Edit difference data:

****************

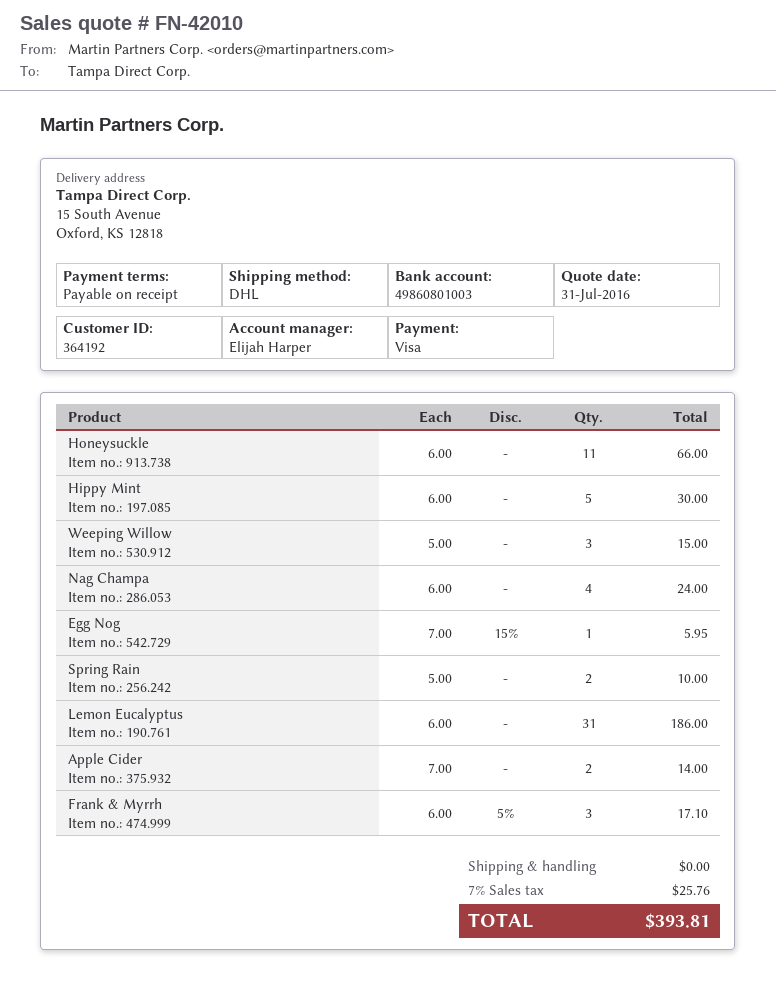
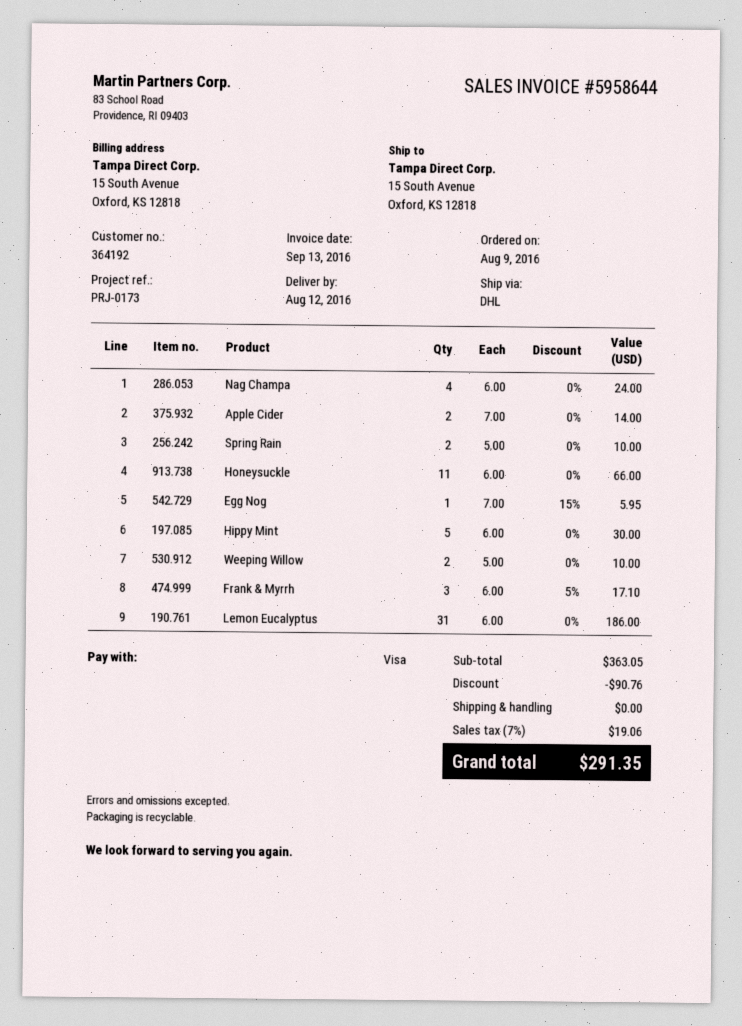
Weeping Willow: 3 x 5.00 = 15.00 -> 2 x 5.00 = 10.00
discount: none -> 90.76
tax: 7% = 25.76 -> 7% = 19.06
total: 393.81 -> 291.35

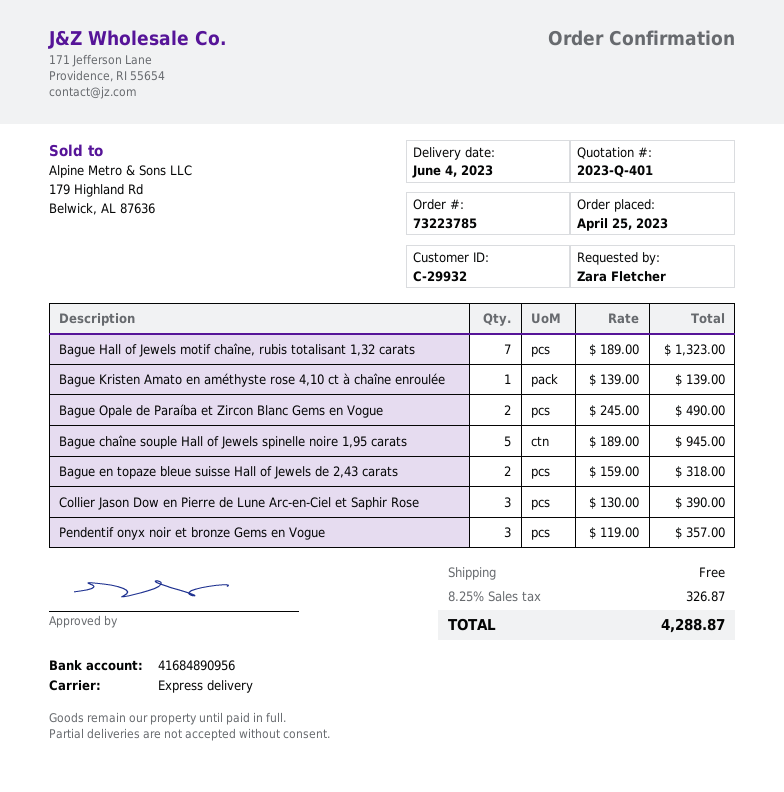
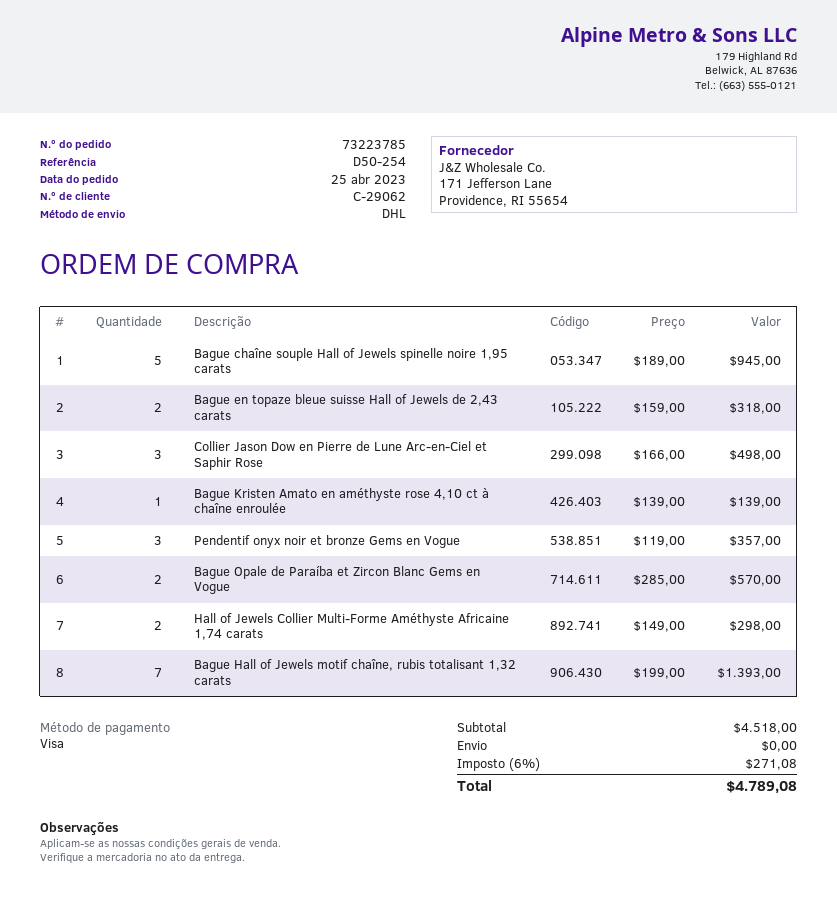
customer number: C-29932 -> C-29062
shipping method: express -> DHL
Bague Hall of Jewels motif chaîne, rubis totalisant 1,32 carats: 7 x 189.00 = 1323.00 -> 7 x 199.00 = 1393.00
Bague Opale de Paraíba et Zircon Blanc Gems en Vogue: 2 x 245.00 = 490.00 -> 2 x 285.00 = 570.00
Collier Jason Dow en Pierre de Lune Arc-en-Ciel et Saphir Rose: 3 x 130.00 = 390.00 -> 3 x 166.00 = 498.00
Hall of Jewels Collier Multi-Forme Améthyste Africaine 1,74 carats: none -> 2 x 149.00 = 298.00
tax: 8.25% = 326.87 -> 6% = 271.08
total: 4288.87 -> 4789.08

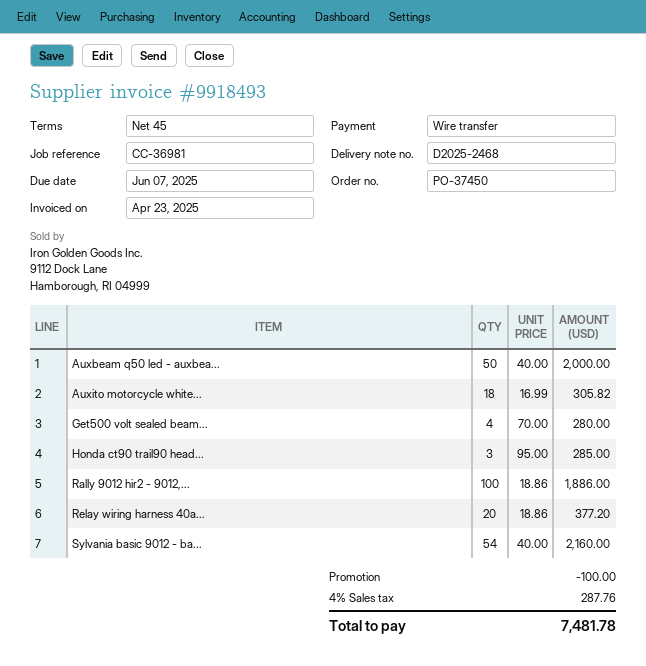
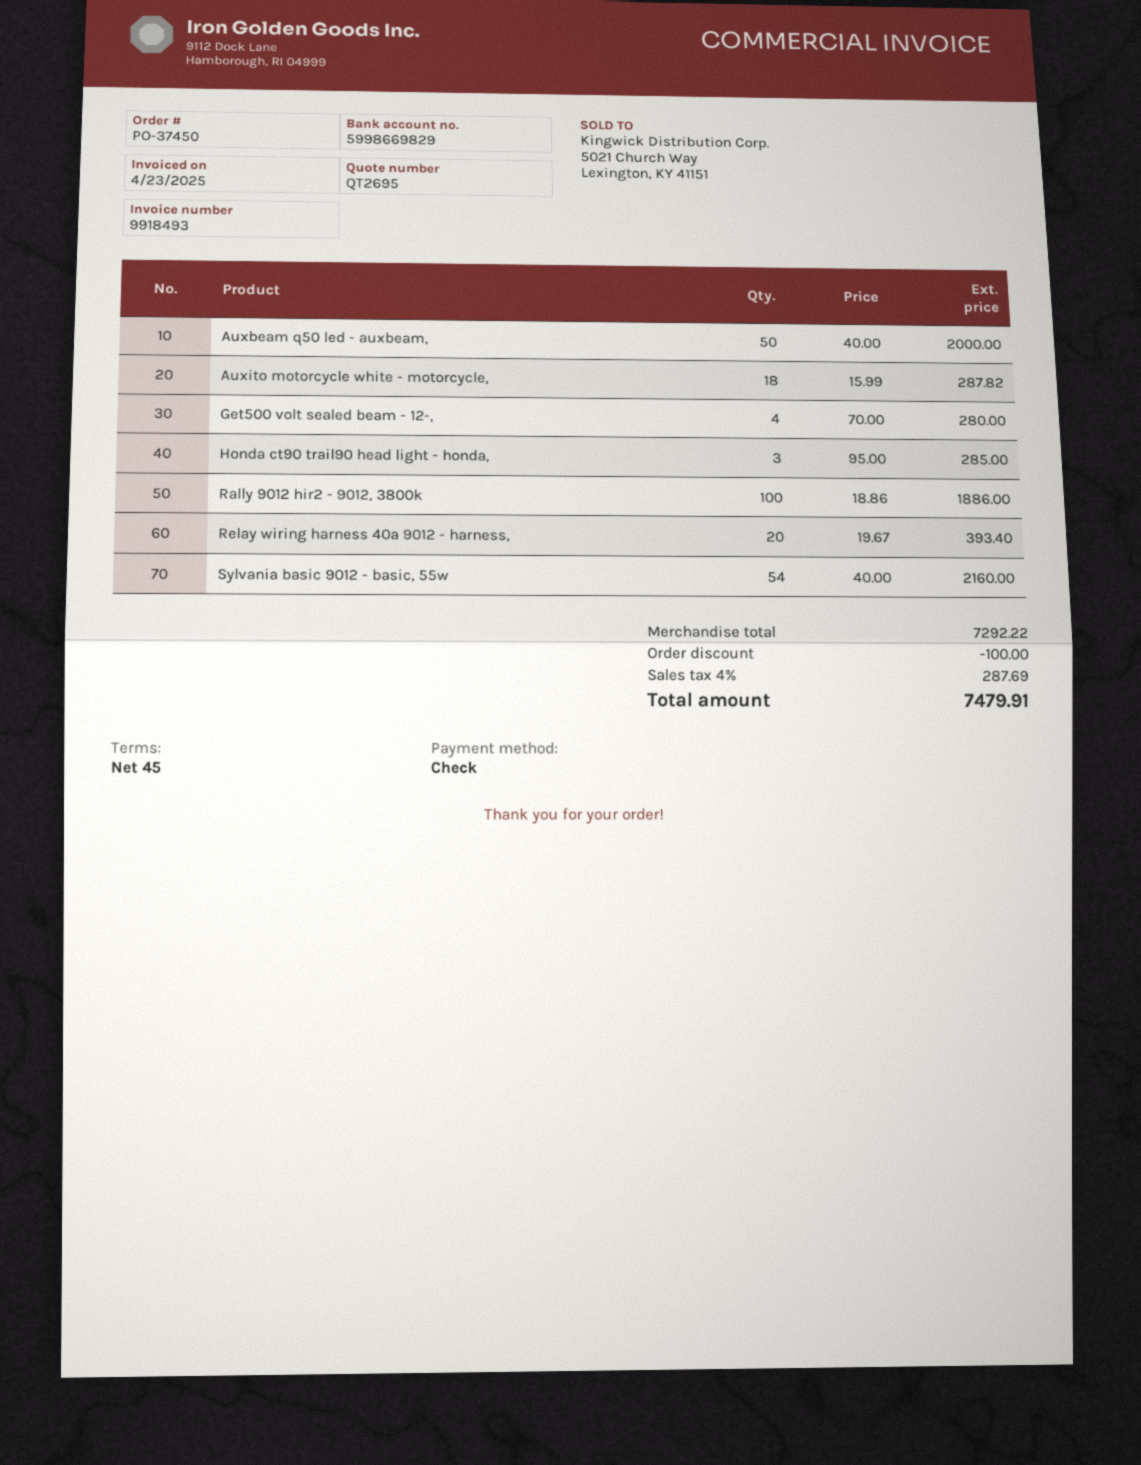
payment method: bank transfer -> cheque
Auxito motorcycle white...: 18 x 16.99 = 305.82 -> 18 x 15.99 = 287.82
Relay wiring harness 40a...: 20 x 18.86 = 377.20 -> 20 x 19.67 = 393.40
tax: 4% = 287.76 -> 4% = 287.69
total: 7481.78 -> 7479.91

****************

**Directions for this task**
Only the lines from the one containing "total: 4288.87 -> 4789.08" through the final line of the records should be retyped, exactly, with every picture omitted.

**Answer to this exercise**
total: 4288.87 -> 4789.08

payment method: bank transfer -> cheque
Auxito motorcycle white...: 18 x 16.99 = 305.82 -> 18 x 15.99 = 287.82
Relay wiring harness 40a...: 20 x 18.86 = 377.20 -> 20 x 19.67 = 393.40
tax: 4% = 287.76 -> 4% = 287.69
total: 7481.78 -> 7479.91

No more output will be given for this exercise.